Two sessions in particular at THATCamp were of great interest to me: “Picking a platform(s)” and “Software Development.” I also attended an interesting session on Drupal which, though a bit over my head, intrigued me.

Picking a Platform

A few points jumped out at me in this session. One is that it is possible to over analyze when picking a software solution, and often the best solution is to pick two or three likely candidates (the good ones tend to jump out/get recommended a lot), and work out a rough prototype in each of them. What strikes me about this is that we never work this part of the development of a project into the time estimates for a projects (when we actually manage to estimate time on a project, which is rare). Another point rephrased many different times is to try to avoid building something new whenever possible, and to look for stable, well supported projects to build on.

Another part of the discussion involved frameworks. If no CMS like WordPress or Drupal exists that fits your project, a framework is the next best choice. Omeka is built on the Zend framework, and CHNM also tried CakePHP and CodeIgniter (and maybe something else, I was having a hard time keeping up at this point). At the CDRH, we recently used CodeIgniter for a project, which I liked because it was lightweight and the documentation seemed friendlier for non programmers (i.e. me) that have to use the framework. It worked pretty well for the project we used it on, and we will likely try out other frameworks in the future. We’re also looking into Drupal and WordPress to build certain sites, but I am still unclear on how to integrate the large amounts of TEI documents we have into these products (if anyone has any advice, I’d love to hear it).  Many of our past projects have been built using Cocoon, and we will likely keep using this for the straightforward TEI sites.

Near the end of the session, I asked what people use to do the kinds of things I do most frequently—i.e. transform TEI documents into a website. DEAD SILENCE. This was a little surprising, but not completely so since most of the projects talked about were community building apps, not content driven sites. It was recommended I look into code4lib as well as the eXist database. This has led me to question the difference between digital library/etext stuff and digital humanities—is it the focus on content? is it the tools used? Is there even a reason for a distinction? Many of our projects at the Center could be classified more as a digital library, and I am starting to wonder if clarifying the type of project in this manner might be able to help us with our workflow a bit.

CHNM Creative Lead Jeremy Boggs remarked how the hiring of a graphic designer and his own studies in graphic design have changed CHNM’s approach to design dramatically. I found this interesting in light of other conversations I had at THATCamp regarding design—I’ll be talking about this a bit more in future blog posts.

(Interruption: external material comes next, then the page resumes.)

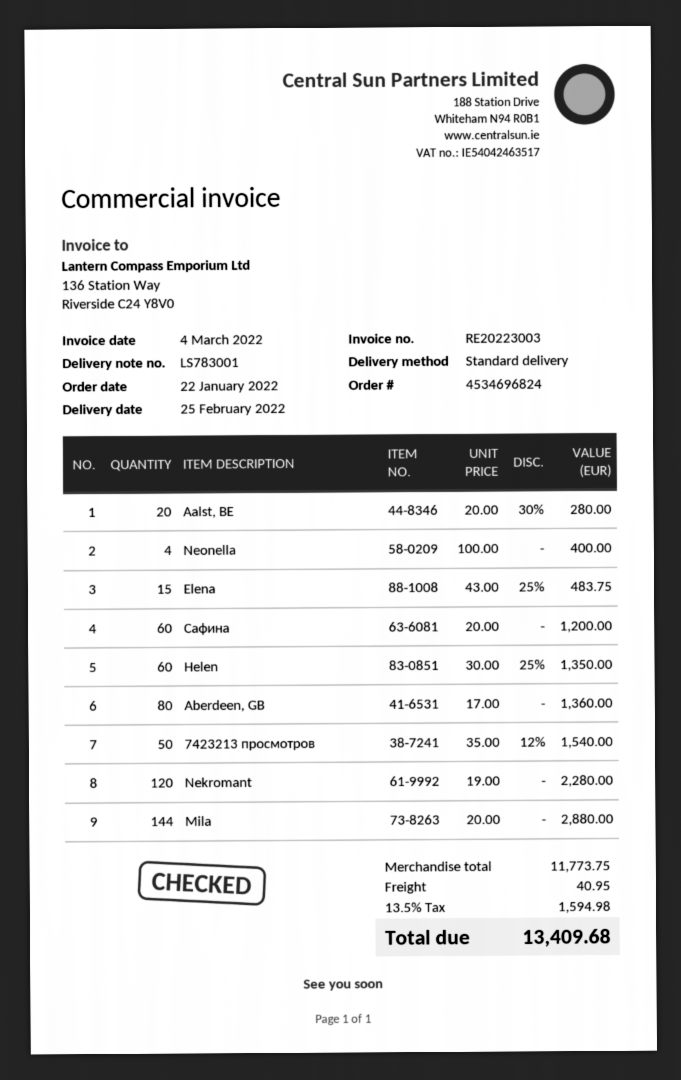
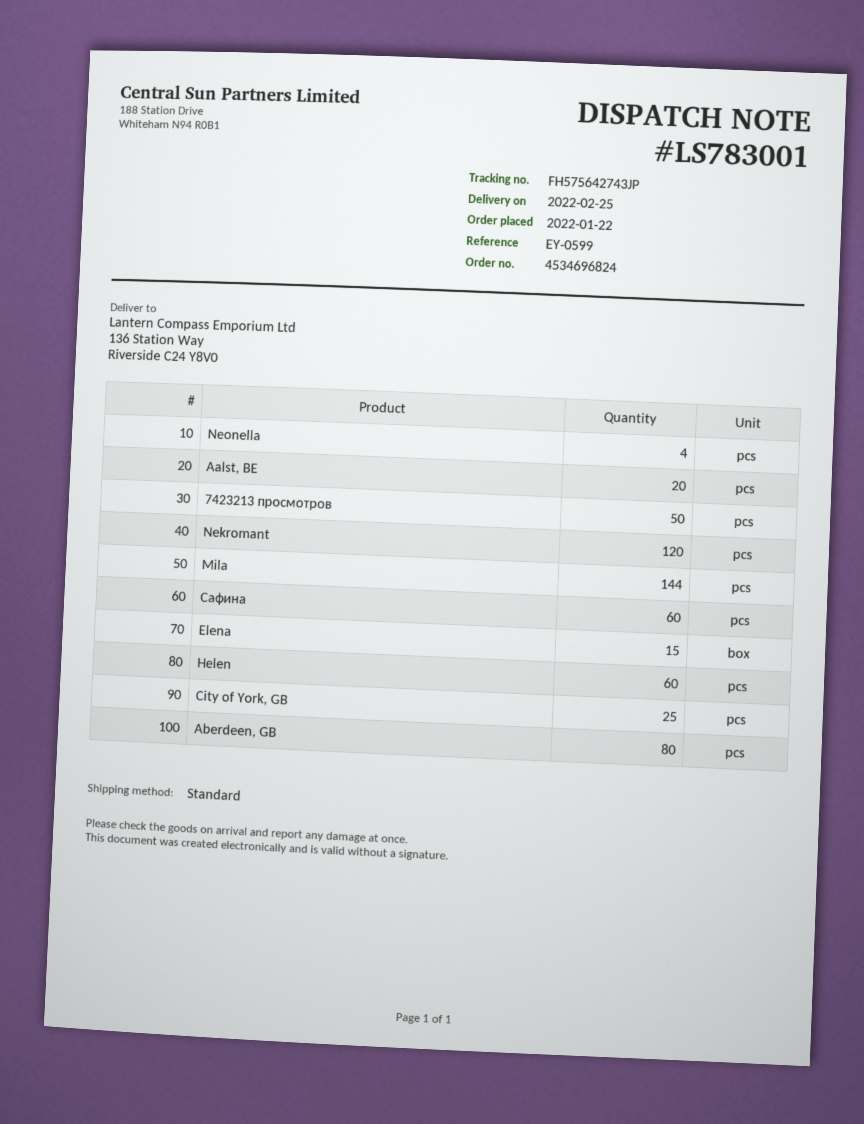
City of York, GB: none -> 25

A final point from this session is the sentiment, expressed frequently, that it would be nice to have some central place where we can share this kind of information and ask questions.

Software Development

I was really interested in this session, because at CDRH we are still trying to figure out how to… well, create software. We have very few processes in place, so it’s up to the development “team” (mostly consisting of me, a programmer, and a text encoder) to determine tools, put them into use, and train anyone else that needs to be trained. On the one hand, this is kind of nice—we get to choose what works for us. On the other hand, it is a little overwhelming, especially since none of us really have software development experience to speak of. As a result, I have become really interested in the software development process, especially as it relates to digital humanities.

Several concepts were brought up as essential to any project team of any size: bug tracking software, version control software, and, maybe, communication software. Right now we have a wiki and subversion, and are working on the bug tracking and other communication helpers. Sure, we can yell over the cubicle walls at each other, but at some point, we need a way to track all the broken stuff (especially as we keep finding more each day).

The group also talked about making more of our code open source, even the code we don’t think is very good, because others may be able to improve on it, or at the very least, use it to learn from. We need to get away from the “We’ll release it when it is finished” mentality and just get it out there. Another idea was to stop making one use only tools and to focus on broader things that can be reused. I like this idea in the abstract, but when I really start to think about how it applies to us, I see so many exceptions—little projects that will only happen once, special cases having to so with an esotaric area of inquiry from a scholar. I think part of what makes digital humanities interesting is we take on the stuff that doesn’t have a broader appeal, and therefore in any other context just wouldn’t get done. However, many of these one time projects might be of use to someone else, so the code should still be available.

What I’d like to see is a balance. Every digital humanities center or project is likely to have some code specific to their own project, but there’s also likely to be something which can be given back to enrich the community.  Both are important.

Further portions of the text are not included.